#### Problem:
Where the records below show the word "glabel" in a line, please copy that line.

#### Data extract:
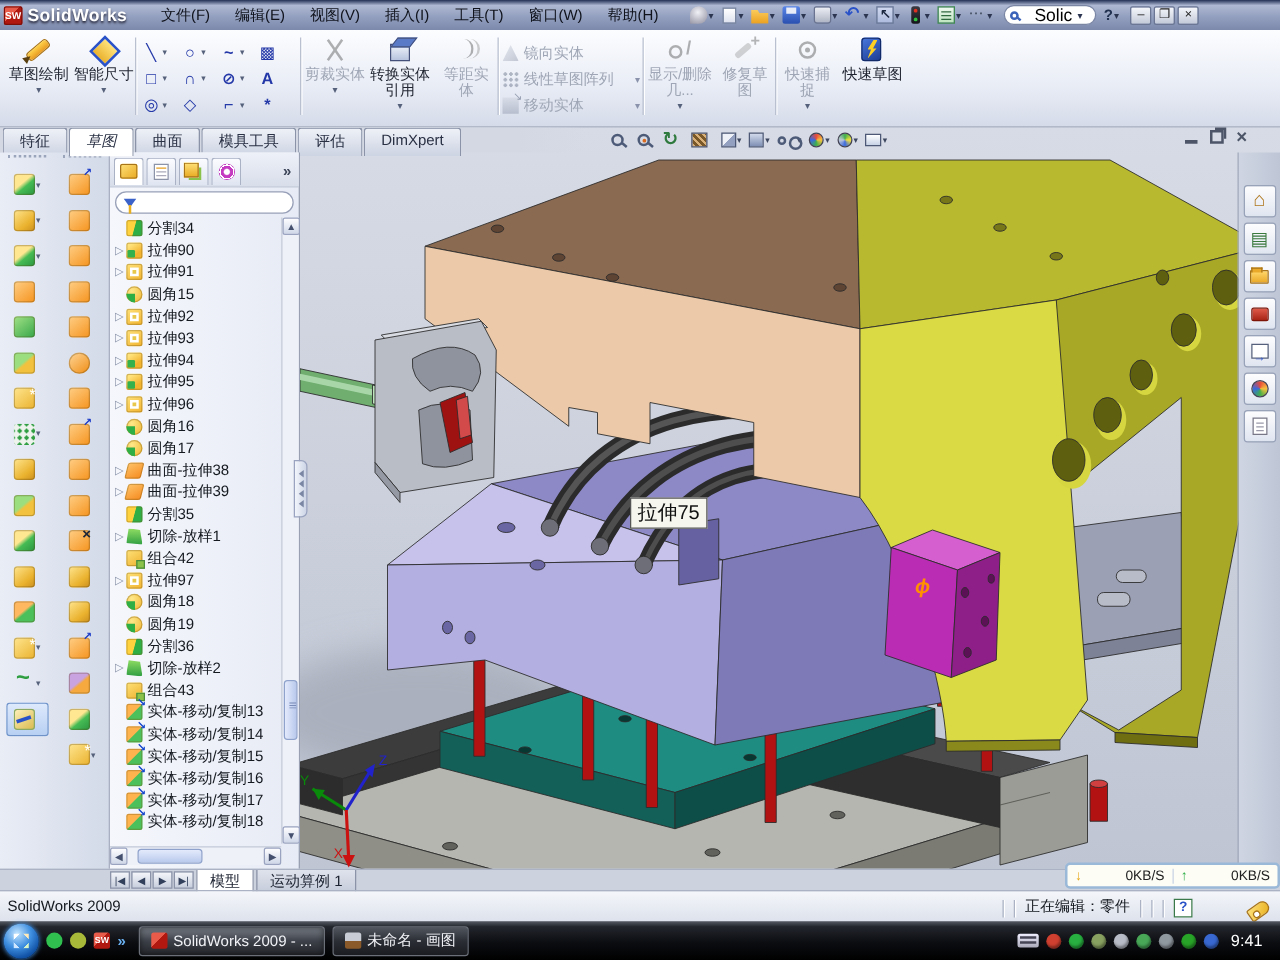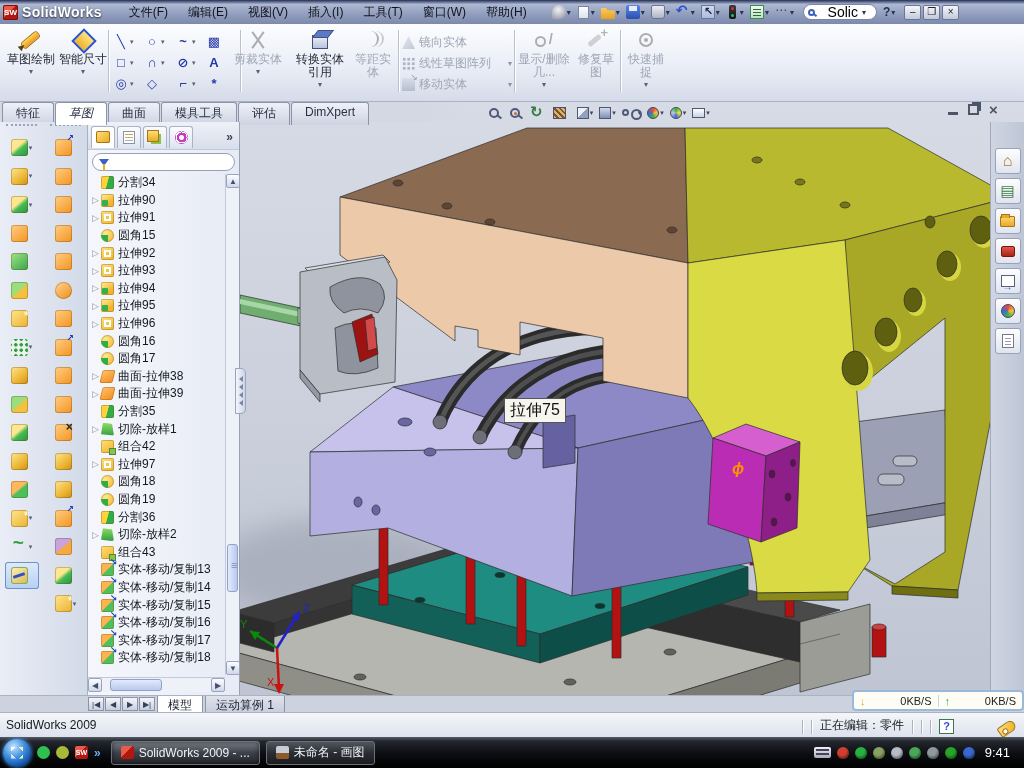--- a/index.html
+++ b/index.html
@@ -433,7 +433,7 @@
         </span>
       </div>
     <div class="sep" style="left:240px"></div>
-    <div class="grp dis" style="left:234px;width:48px">
+    <div class="grp dis" style="left:244px;width:48px">
       <span class="bicon">
           <span class="bi bi-trim"></span>
         </span>

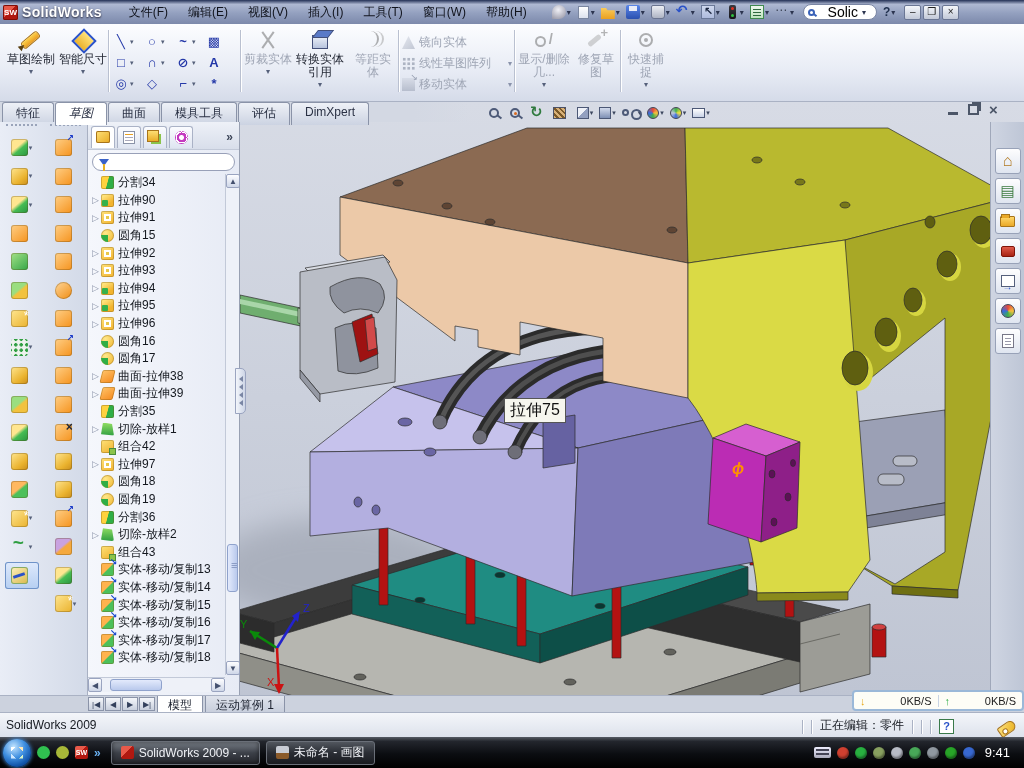--- a/index.html
+++ b/index.html
@@ -493,6 +493,12 @@
       <span class="glabel">快速捕捉</span>
       <span class="gcaret">▾</span>
     </div>
+    <div class="grp" style="left:672px;width:52px">
+      <span class="bicon">
+          <span class="bi bi-qsketch"></span>
+        </span>
+      <span class="glabel">快速草图</span>
+    </div>
   </div>
 
   <div id="viewport">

#### Expected answer:
       <span class="glabel">快速捕捉</span>
+      <span class="glabel">快速草图</span>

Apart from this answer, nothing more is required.